# **Improvements in Parallel Chimera Grid Assembly**

Nathan C. Prewitt\*

Mississippi State University, Mississippi State, Mississippi 39759

Davy M. Belk†

U.S. Air Force Research Laboratory, Eglin Air Force Base, Florida 32542

and

Wei Shyy‡

University of Florida, Gainesville, Florida 32611

Parallel implementation and performance assessment of the grid assembly function in a chimera grid approach, realized by the Beggar code, are presented. A mixed programming model is used combining message passing with shared-memory programming constructs using standard POSIX calls. The POSIX calls are used to store large, common data structures in shared memory.

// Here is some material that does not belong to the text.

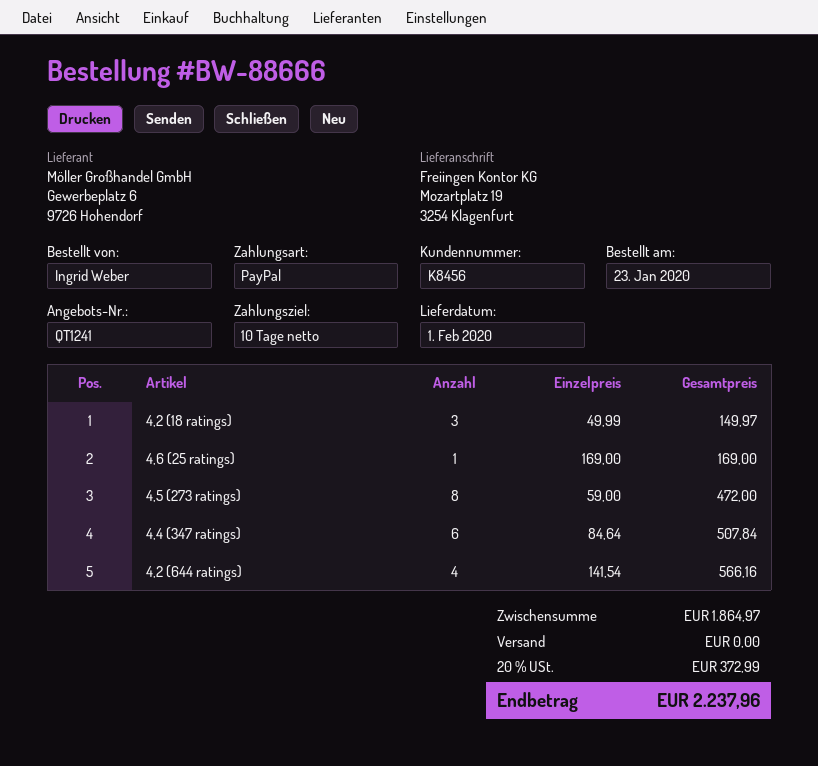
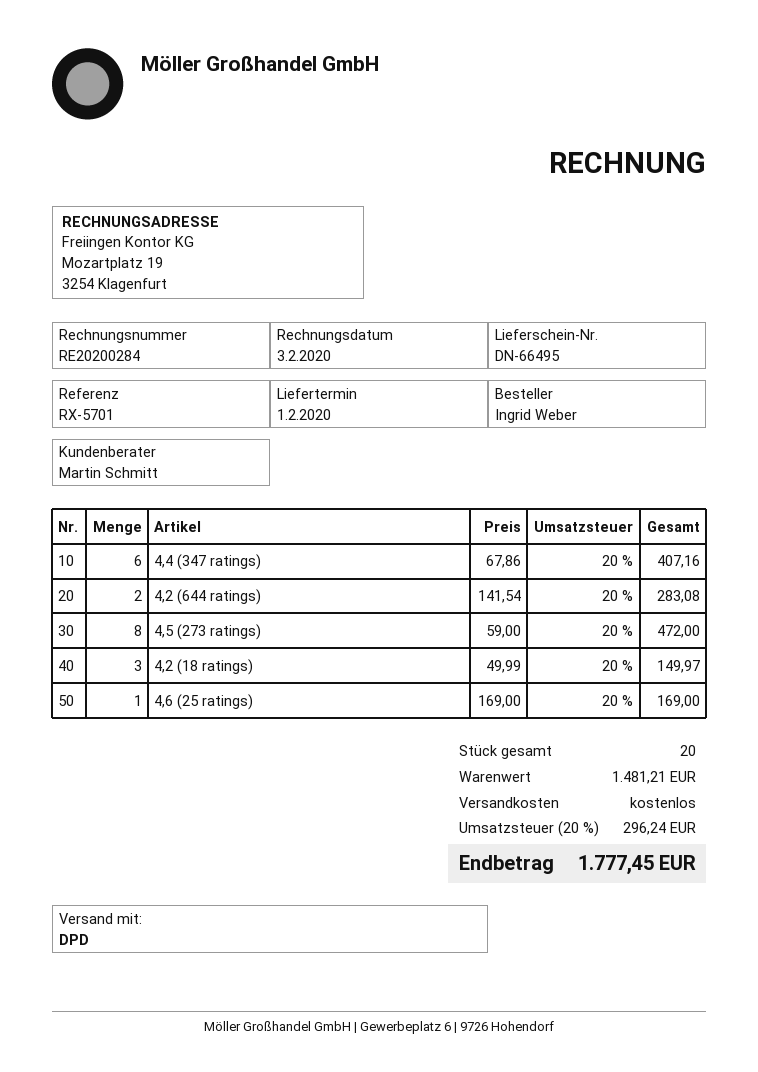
4,4 (347 ratings): 6 x 84.64 = 507.84 -> 6 x 67.86 = 407.16
4,2 (644 ratings): 4 x 141.54 = 566.16 -> 2 x 141.54 = 283.08
subtotal: 1864.97 -> 1481.21
tax: 20% = 372.99 -> 20% = 296.24
total: 2237.96 -> 1777.45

The associated reduction in the total memory requirements allows more processors to be used. The effective utilization of this increased processor count is based on improvements in load balancing because of a finer decomposition of the work associated with the grid assembly function. Parallel efficiency is demonstrated using a three-store, ripple release, trajectory calculation.

#### Introduction

THE chimera grid scheme<sup>1</sup> (i.e., the use of overlapping, structured grids for domain decomposition) allows the calculation of moving-body, fluid dynamics problems using time-accurate computational fluid dynamics (CFD). Thus, chimera has seen application in the analysis of store separation, itilt-rotor aircraft aerodynamics, and many other areas. However, an expensive grid assembly process, involving hole cutting and interpolation, is required to establish communication between the overlapping grids. And the expense increases further with the time-accurate solution of moving-body problems because the grid assembly has to be updated after each time step.

Numerous attempts have been made to create robust and efficient algorithms for handling the grid assembly problem. The number of algorithms that have been applied to dynamic, moving-body problems is somewhat smaller. The number of parallel implementations for dynamic problems is fewer still.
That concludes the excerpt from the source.